Hari ini, saya melihat satu lagi hal mengerikan.
Bukan hantu, bukan monster, bukan petir, bukan darah.
Tapi manusia dan mulutnya.


Lagi-lagi, mungkin saya lebay, tapi bagi saya ini benar-benar mengerikan. Betapa mulut bisa menjadi lebih berbisa dari apapun. Saya rasanya ingin menangis, tapi hal ini sepertinya tidak pantas untuk ditangisi. Atau mungkin, hidup harus kita rayakan dengan tangisan panjang.

Siang tadi, seorang kawan meminta sesuatu kepada seorang pemimpin. Sesuatu yang menjadi haknya. Dalam 'sesuatu' itu, kawan saya menaruh banyak harapan. Terlalu banyak, mungkin. Si pemimpin bisa saja memberinya, dengan sangat gampang, bahkan tanpa perlu mengeluarkan keringat. Hanya beberapa baris kalimat sebagai keterangan, itu saja. Entah apa susahnya.

Dengan sangat singkat sang pemimpin bilang, "Tidak bisa. Kita lihat nanti. Tapi saya gak janji. Kayaknya sih gak bisa."

Keluar ruangan, saya rasanya pingin nangis melihat wajah pias si kawan. Wajah itu lesu. Seperti.... Ah, kita semua mungkin tahu seperti apa wajah orang yang kehilangan harapan. Sendu. Padam.

Saya tahu dibalik suaranya yang gemetar, dia berusaha mati-matian untuk tidak menangis saat menceritakan semua. Saya juga diam-diam berharap. "Jangan kawan.... jangan menangis di depanku.... Aku tidak pernah kuat melihat air mata."

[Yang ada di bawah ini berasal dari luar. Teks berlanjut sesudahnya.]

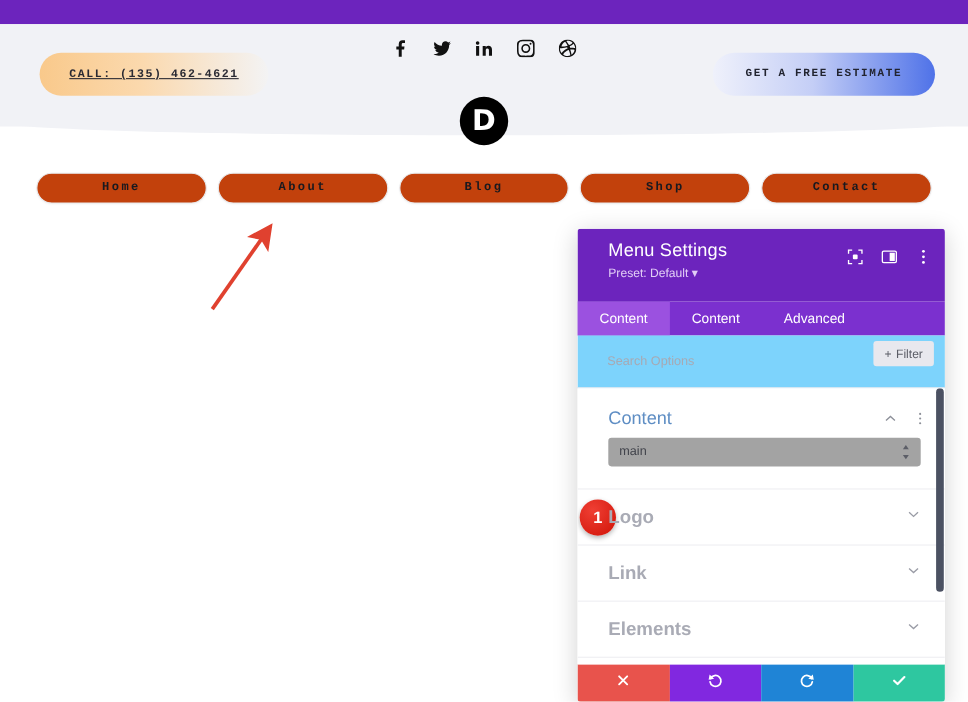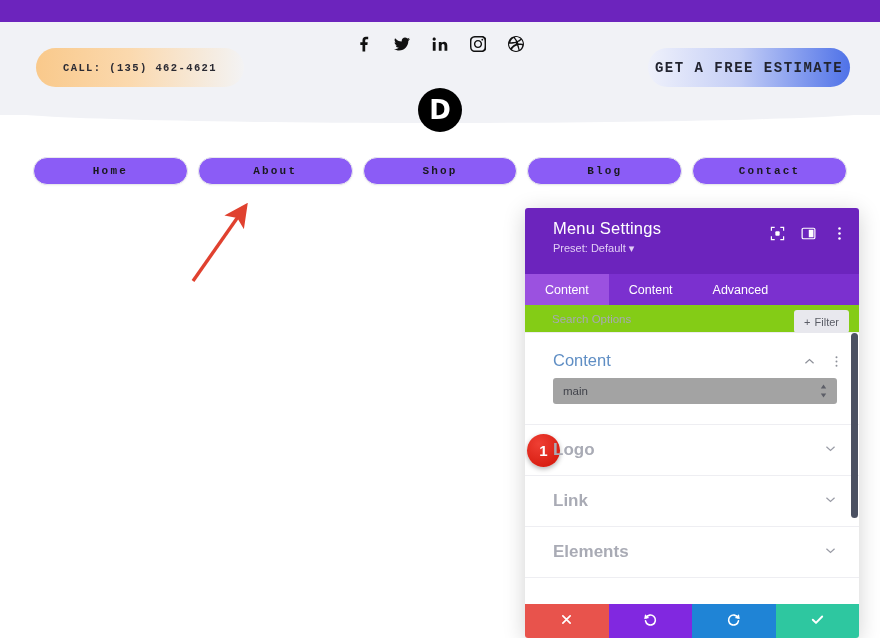--- a/index.html
+++ b/index.html
@@ -29,28 +29,29 @@
   }
 
   .call-btn{
     position:absolute; left:36px; top:48px; width:208px; height:39px;
     border-radius:20px;
     background: linear-gradient(90deg,#f9c98b 0%, #fbd9ae 45%, #f3f3f4 100%);
     display:flex; align-items:center; justify-content:center;
     font-size:10.5px; font-weight:700; letter-spacing:1.4px; color:#2a2a33;
     font-family:"Liberation Mono", monospace;
     cursor:pointer;
+    text-decoration:underline;
   }
 
   .estimate-btn{
     position:absolute; right:30px; top:48px; width:202px; height:39px;
     border-radius:20px;
     background: linear-gradient(90deg,#eff1fb 0%, #c4cef6 45%, #4f72e8 100%);
     display:flex; align-items:center; justify-content:center;
-    font-size:14px; font-weight:700; letter-spacing:1.5px; color:#222430;
+    font-size:10px; font-weight:700; letter-spacing:1.5px; color:#222430;
     font-family:"Liberation Mono", monospace;
     cursor:pointer;
   }
 
   .social-row{
     position:absolute; left:0; right:0; top:36px;
     display:flex; justify-content:center; gap:22px; align-items:center;
   }
   .social-row .sico{ width:16px; height:16px; display:block; cursor:pointer; }
   .social-row .sico svg{ display:block; }
@@ -64,21 +65,21 @@
     font-family:"DejaVu Sans", sans-serif;
   }
 
   
   .nav-row{
     position:absolute; left:0; top:157px; width:880px; height:28px;
     display:flex; align-items:center; padding:0 28px; gap:0;
   }
   .nav-pill{
     flex:1 1 0; margin:0 5px; height:28px; border-radius:15px;
-    border:1px solid #e8e9ec; background:#8b5cf6;
+    border:1px solid #e8e9ec; background:#c2410c;
     display:flex; align-items:center; justify-content:center;
     font-size:11px; font-weight:700; letter-spacing:2.2px; color:#19191f;
     font-family:"Liberation Mono", monospace;
     box-shadow:0 1px 2px rgba(0,0,0,0.04);
     cursor:pointer;
   }
 
   
   .arrow-ann{ position:absolute; left:180px; top:198px; width:80px; height:95px; pointer-events:none; }
 
@@ -100,21 +101,21 @@
   .head-icons .hico{ width:15px; height:15px; cursor:pointer; display:block; }
 
   .tabs{ display:flex; height:31px; background:#7b30cf; }
   .tab{
     display:flex; align-items:center; justify-content:center;
     height:31px; color:#fff; font-size:12.5px; cursor:pointer; padding:0 20px;
   }
   .tab.active{ background:#9b51e0; }
 
   .search-row{
-    height:28px; background:#84cc16; border-bottom:1px solid #ececf1;
+    height:48px; background:#7dd3fc; border-bottom:1px solid #ececf1;
     display:flex; align-items:center; padding-left:27px; position:relative;
   }
   .search-input{
     border:0; background:transparent; outline:none; flex:1;
     font-size:11.5px; color:#55575f; font-family:"Liberation Sans", sans-serif;
   }
   .search-input::placeholder{ color:#a7a9b3; }
   .filter-btn{
     position:absolute; right:10px; top:5px; height:23px;
     background:#e8e8ee; border-radius:3px; color:#5a5c66;
@@ -225,24 +226,24 @@
   </div>
 
   <div class="nav-row">
     <div class="nav-pill">
         <span>Home</span>
       </div>
     <div class="nav-pill">
         <span>About</span>
       </div>
     <div class="nav-pill">
+        <span>Blog</span>
+      </div>
+    <div class="nav-pill">
         <span>Shop</span>
-      </div>
-    <div class="nav-pill">
-        <span>Blog</span>
       </div>
     <div class="nav-pill">
         <span>Contact</span>
       </div>
   </div>
 
   <svg class="arrow-ann" viewBox="0 0 80 95">
     <defs>
       <marker id="ahead" markerWidth="7" markerHeight="7" refX="3" refY="3.5" orient="auto">
         <path d="M0,0 L7,3.5 L0,7 L1.6,3.5 z" fill="#e0412f"></path>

Dan akhirnya air mata itu menetes disusul bahu yang terguncang. Hal yang terakhir yang saya ingat, saya memeluknya dan ikut menangis juga.

Kawan satu ini masih sangat muda, sangat polos, harapannya adalah harapan yang tidak muluk. Dia ingin kuliah. Itu saja.

Apa yang membuat si pemimpin sebegitu ketus? Apa susahnya mengetik beberapa baris kalimat yang memang hak si kawan?

Mungkin benar,
Uang itu tidak bernyawa. Namun kita telah menukar nyawa kita dengan uang. Dan kita melanjutkan hidup tanpa hati.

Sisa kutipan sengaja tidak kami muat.